Hacker News new | past | comments | ask | show | jobs | submit login

The "stochastic probability stuff" falls apart once ISPs discover they can profitably influence the consensus outcome by messing with packet arrival times between nodes.



Yeah that's an interesting angle. I believe the problem in the first place is forcing the network to come to global consensus. In my project the idea is to form "lazy consensus" (i.e. just enough consensus for everyone to have a consistent outlook on the world).

Datalisp is a data interchange format rather than a cryptocurrency though.. so it behaves a bit different.


"Just enough consensus" in BFT settings is necessarily 2/3 vote from all votes on agreement. That's a tall order.


Why is that necessary?

Edit: To be a bit less standoffish and make my position clear.

You only need to form a consensus with the part of the network you are aware of. Datalisp leans into the properties of propagator networks (fully CP systems) to avoid needing to synchronize everyone eagerly.


Try googling "Byzantine Fault Tolerance" and read the original papers by Leslie Lamport. 2/3 is required to ensure liveness.


Yeah, so if you look at some commentary around that paper there is a variant of the problem with "approximate agreement" that can solve for example the 3 person variant. This fits with the theory (really just a hypothesis at this point but actively worked on) that I have w.r.t. datalisp.

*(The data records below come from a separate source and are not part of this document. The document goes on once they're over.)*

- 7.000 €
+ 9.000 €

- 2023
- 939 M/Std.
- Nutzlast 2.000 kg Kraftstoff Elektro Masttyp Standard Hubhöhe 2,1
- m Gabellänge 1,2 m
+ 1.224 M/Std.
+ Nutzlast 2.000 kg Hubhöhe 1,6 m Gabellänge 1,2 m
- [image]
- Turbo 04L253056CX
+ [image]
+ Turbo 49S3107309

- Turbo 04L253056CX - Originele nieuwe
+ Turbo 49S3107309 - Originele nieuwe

Edit: see for example slide 30 of this slideshow: https://www.cs.cmu.edu/~15712/lectures/15-bft.pdf

I'm not (yet) very good at probability theory so it's a bit slow going filling in the model I have in mind (that is; deciding the message format) but propnets are the correct framework to fit it into.

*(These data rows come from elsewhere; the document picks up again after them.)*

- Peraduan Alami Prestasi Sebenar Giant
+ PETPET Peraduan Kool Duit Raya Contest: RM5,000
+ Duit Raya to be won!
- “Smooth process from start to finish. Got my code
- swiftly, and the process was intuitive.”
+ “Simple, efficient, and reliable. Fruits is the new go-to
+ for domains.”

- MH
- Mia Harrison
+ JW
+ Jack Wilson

If you read the Avalanche paper, you'll see early on that all of its claims to being BFT stem from an assumption about the distribution of message arrival rates in the system. That is a very generous assumption that can easily be wrong. Also the original BFT literature makes no assumptions about the arrival times or even reliability of the network -- BFT constraints apply even if the network is 100% reliable. It only gets worse from there; 2/3 honest votes is the best you can do under ideal circumstances.


I am in no way trying to defend avalanche. I have been speaking from the standpoint of datalisp.

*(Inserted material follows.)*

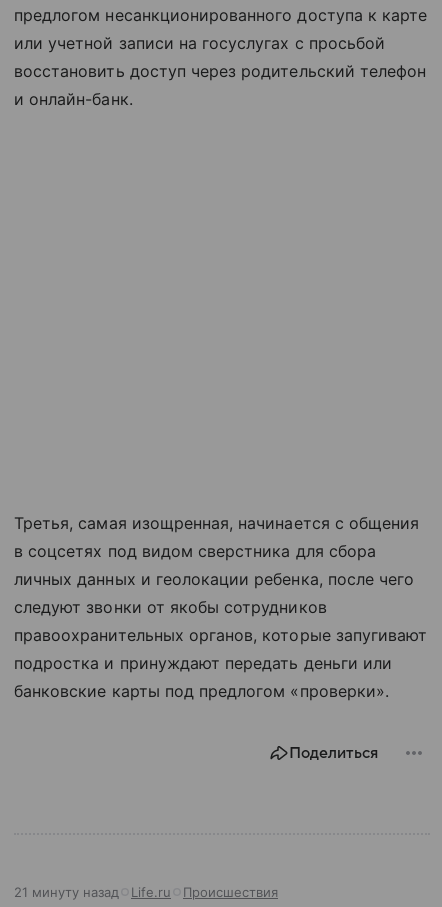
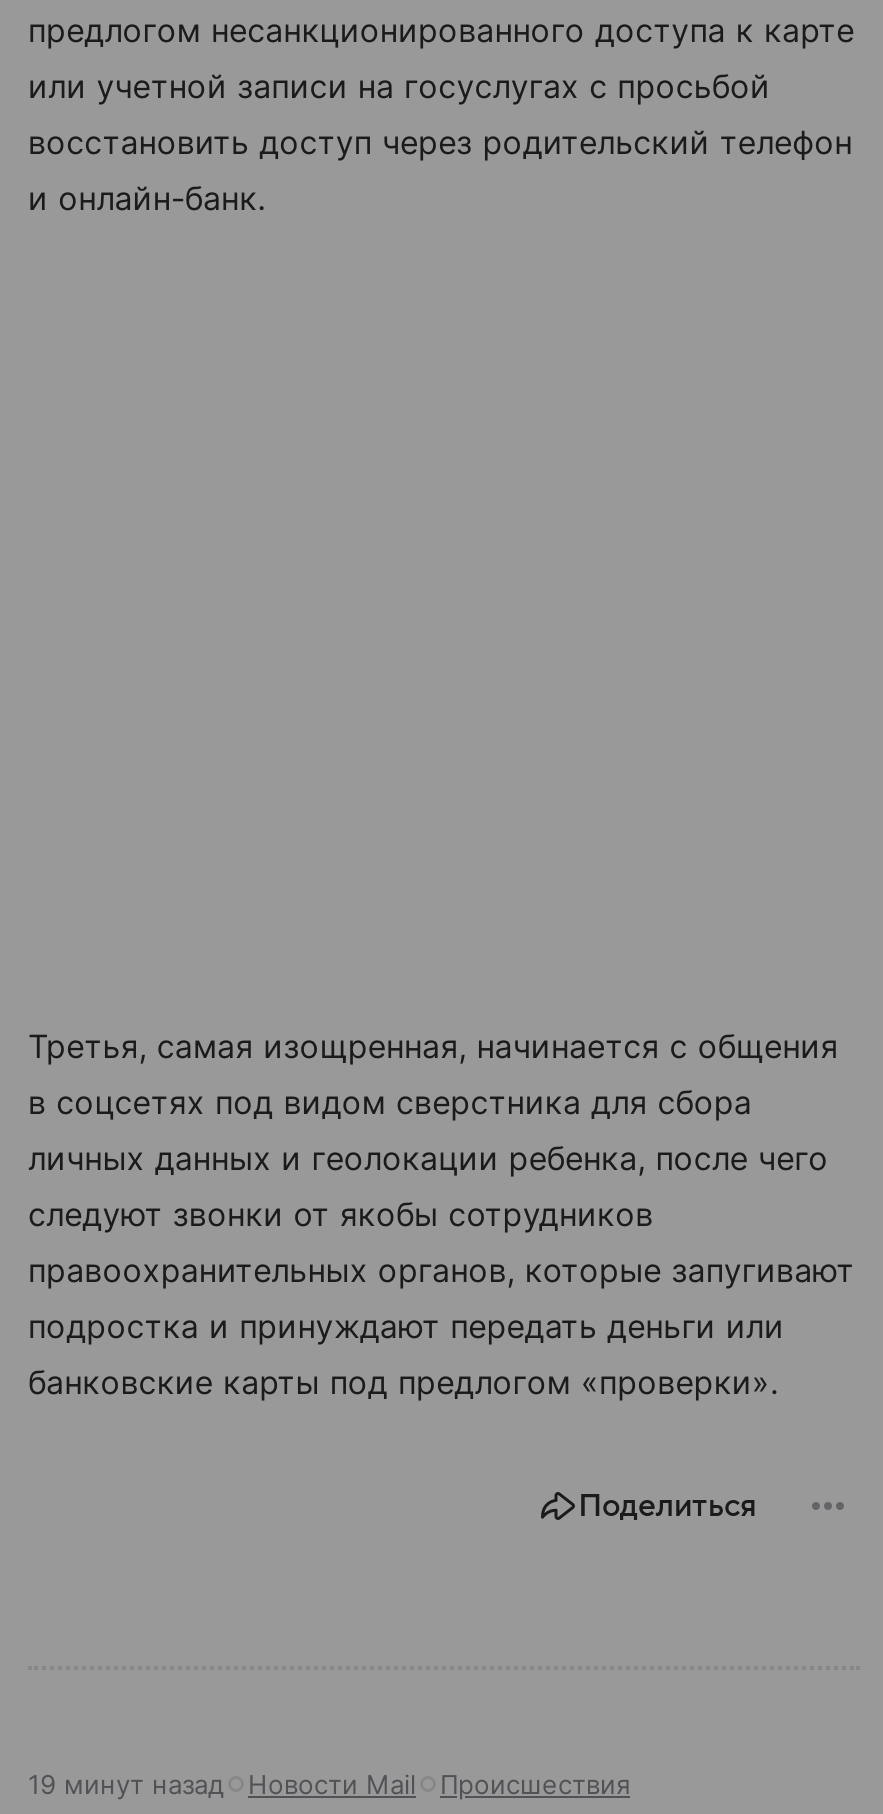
- 21 минуту назад
- Life.ru
+ 19 минут назад
+ Новости Mail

Again, the Byzantine generals problem of the paper is not an accurate description of what is happening in the datalisp network and does not apply except locally (in a 'neighbourhood' of the dispute) so it's not 2/3 of the whole network but rather 2/3 of the echo chamber that needs to agree...

Anyway you seem to be eager to dismiss off-hand so I am losing interest in debating with you as-is.


So is global agreement on state a criterion for datalisp's correct operation, or not?

If not, then why compare it to Avalanche at all?


Could you please read our exchange from your first comment and tell me how you parse it?

From what I can tell; I agree with your dismissal of avalanche and offer an intuition for what may be the problem by contrasting it to my work-in-progress idea, then we have a series of back-and-forths where I consistently mention datalisp but never once talk about avalanche..

Regarding global agreement of state, yes it is not a criterion for datalisp. Datalisp approaches the network like a sheaf (locally consistent but globally not necessarily so) and uses the properties of propagator networks (which are fully CP, therefore they converge on a fixpoint) to reason about convergent consensus that executes lazily.

The casual dismissal of datalisp (as it stands) is that the message format for communicating your beliefs w.r.t. probability of signal-to-noise is not fully worked out yet and all we have is a series of heuristical arguments.

However, datalisp is a data-intechange format first and foremost and optimized for building authenticated datastructures. It is not specialized for cryptocurrencies per-se (since the focus is on second order byzantine fault tolerance).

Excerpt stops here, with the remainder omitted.